=== Records shown ===

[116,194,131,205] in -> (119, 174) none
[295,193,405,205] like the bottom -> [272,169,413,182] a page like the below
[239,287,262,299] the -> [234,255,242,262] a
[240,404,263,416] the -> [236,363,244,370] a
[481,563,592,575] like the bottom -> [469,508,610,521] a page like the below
==
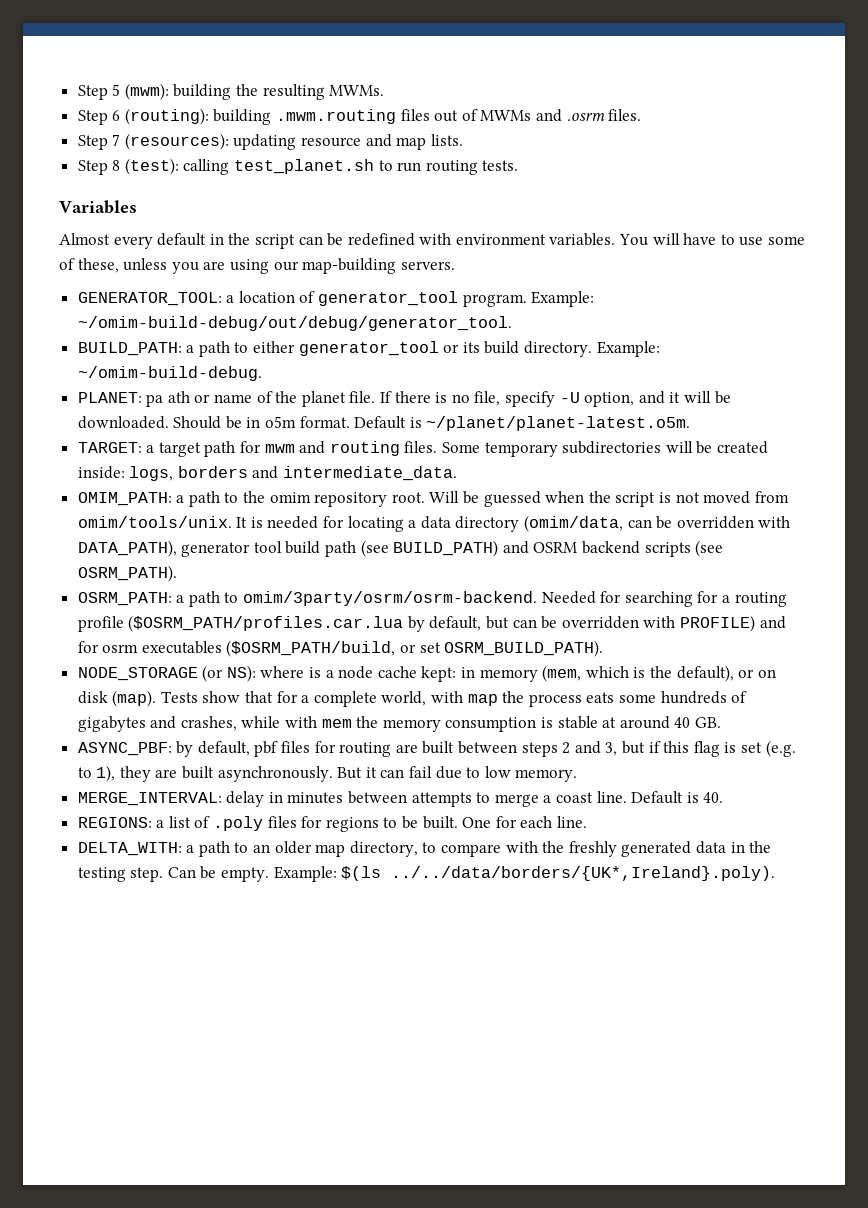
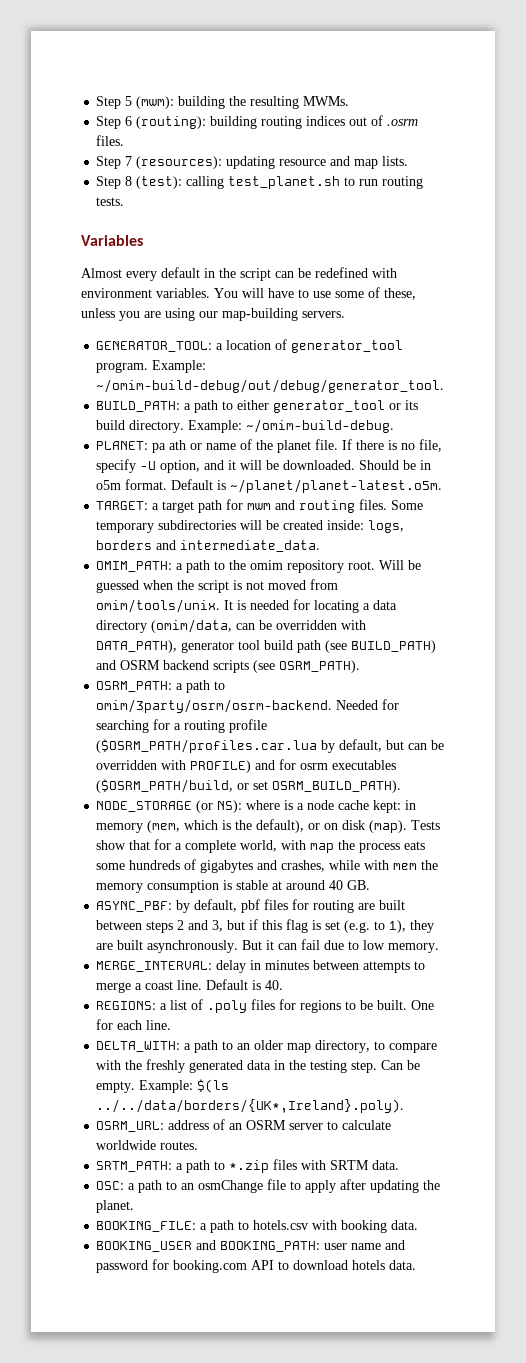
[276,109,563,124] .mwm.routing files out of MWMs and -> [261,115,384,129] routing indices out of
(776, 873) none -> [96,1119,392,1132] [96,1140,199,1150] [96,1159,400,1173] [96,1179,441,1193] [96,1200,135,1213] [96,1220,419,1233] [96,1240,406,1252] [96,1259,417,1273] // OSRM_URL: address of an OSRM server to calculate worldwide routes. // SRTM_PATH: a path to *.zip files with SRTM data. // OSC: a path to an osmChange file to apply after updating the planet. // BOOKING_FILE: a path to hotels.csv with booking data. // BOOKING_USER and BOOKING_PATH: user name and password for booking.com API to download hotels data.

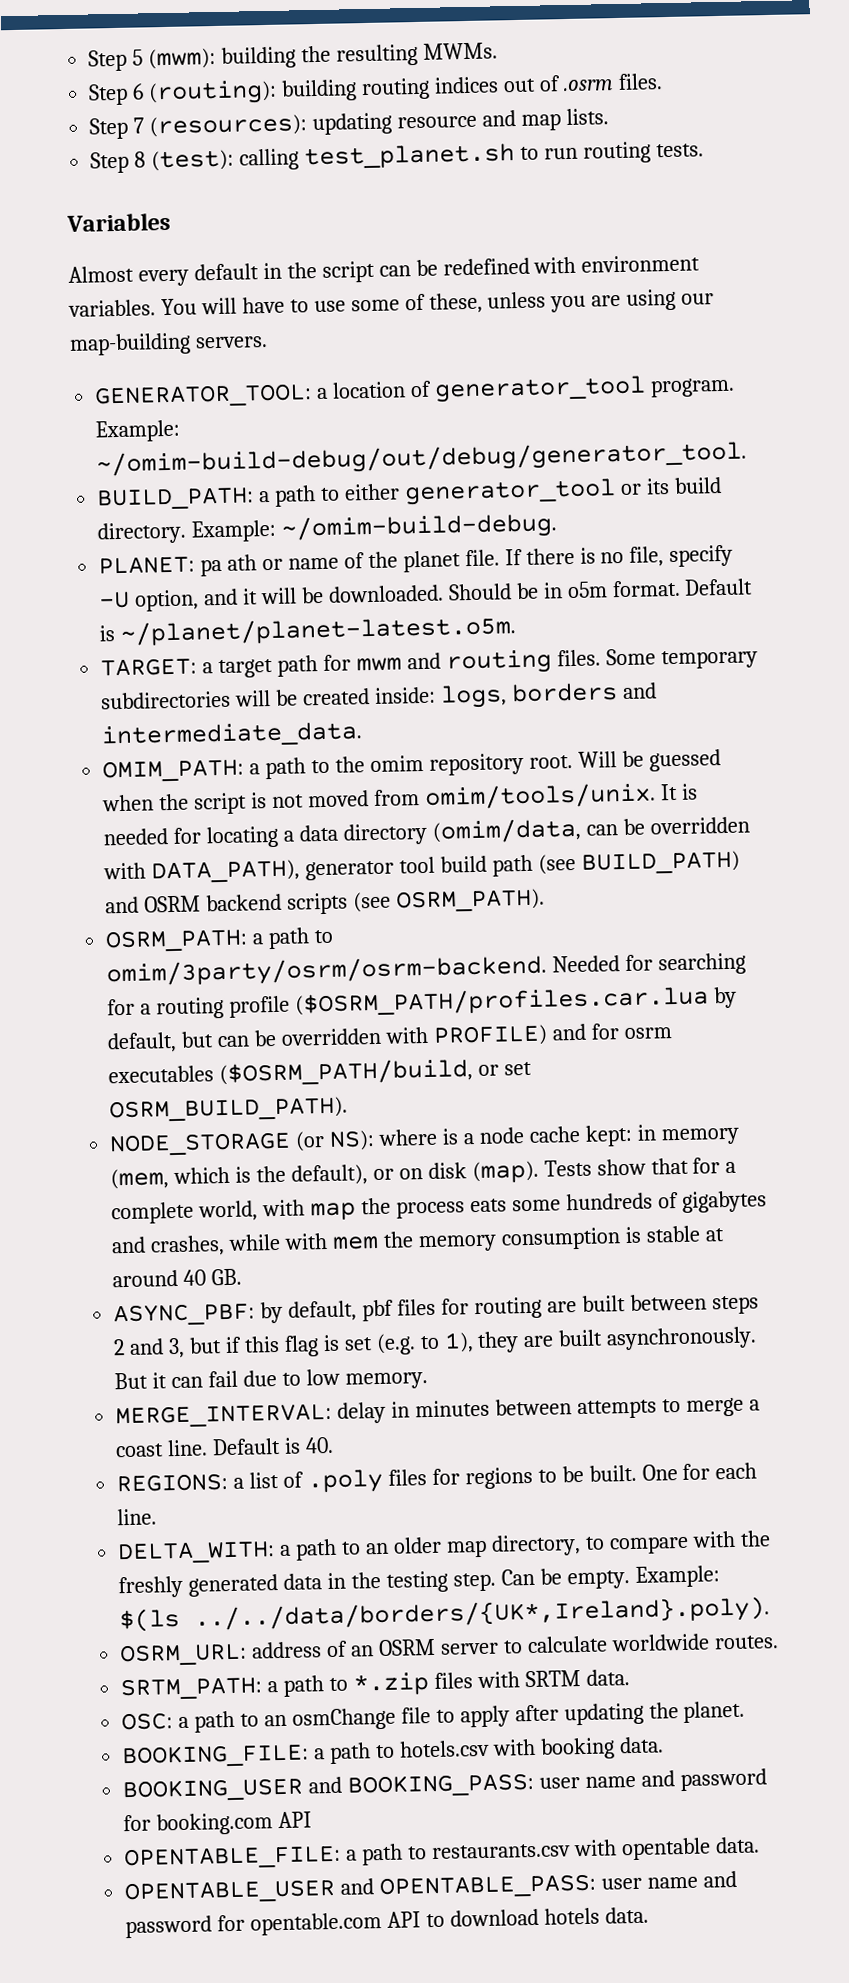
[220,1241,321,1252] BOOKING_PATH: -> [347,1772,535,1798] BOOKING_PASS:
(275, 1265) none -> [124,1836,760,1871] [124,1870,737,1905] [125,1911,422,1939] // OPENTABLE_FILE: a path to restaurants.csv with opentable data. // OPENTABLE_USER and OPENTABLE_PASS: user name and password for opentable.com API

=== Assigned task ===
All lines above from the one with "[116,194,131,205] in -> (119, 174) none" to the one with "[481,563,592,575] like the", inclusive, should be copied exactly, and no other lines.

=== Reply to the exercise ===
[116,194,131,205] in -> (119, 174) none
[295,193,405,205] like the bottom -> [272,169,413,182] a page like the below
[239,287,262,299] the -> [234,255,242,262] a
[240,404,263,416] the -> [236,363,244,370] a
[481,563,592,575] like the bottom -> [469,508,610,521] a page like the below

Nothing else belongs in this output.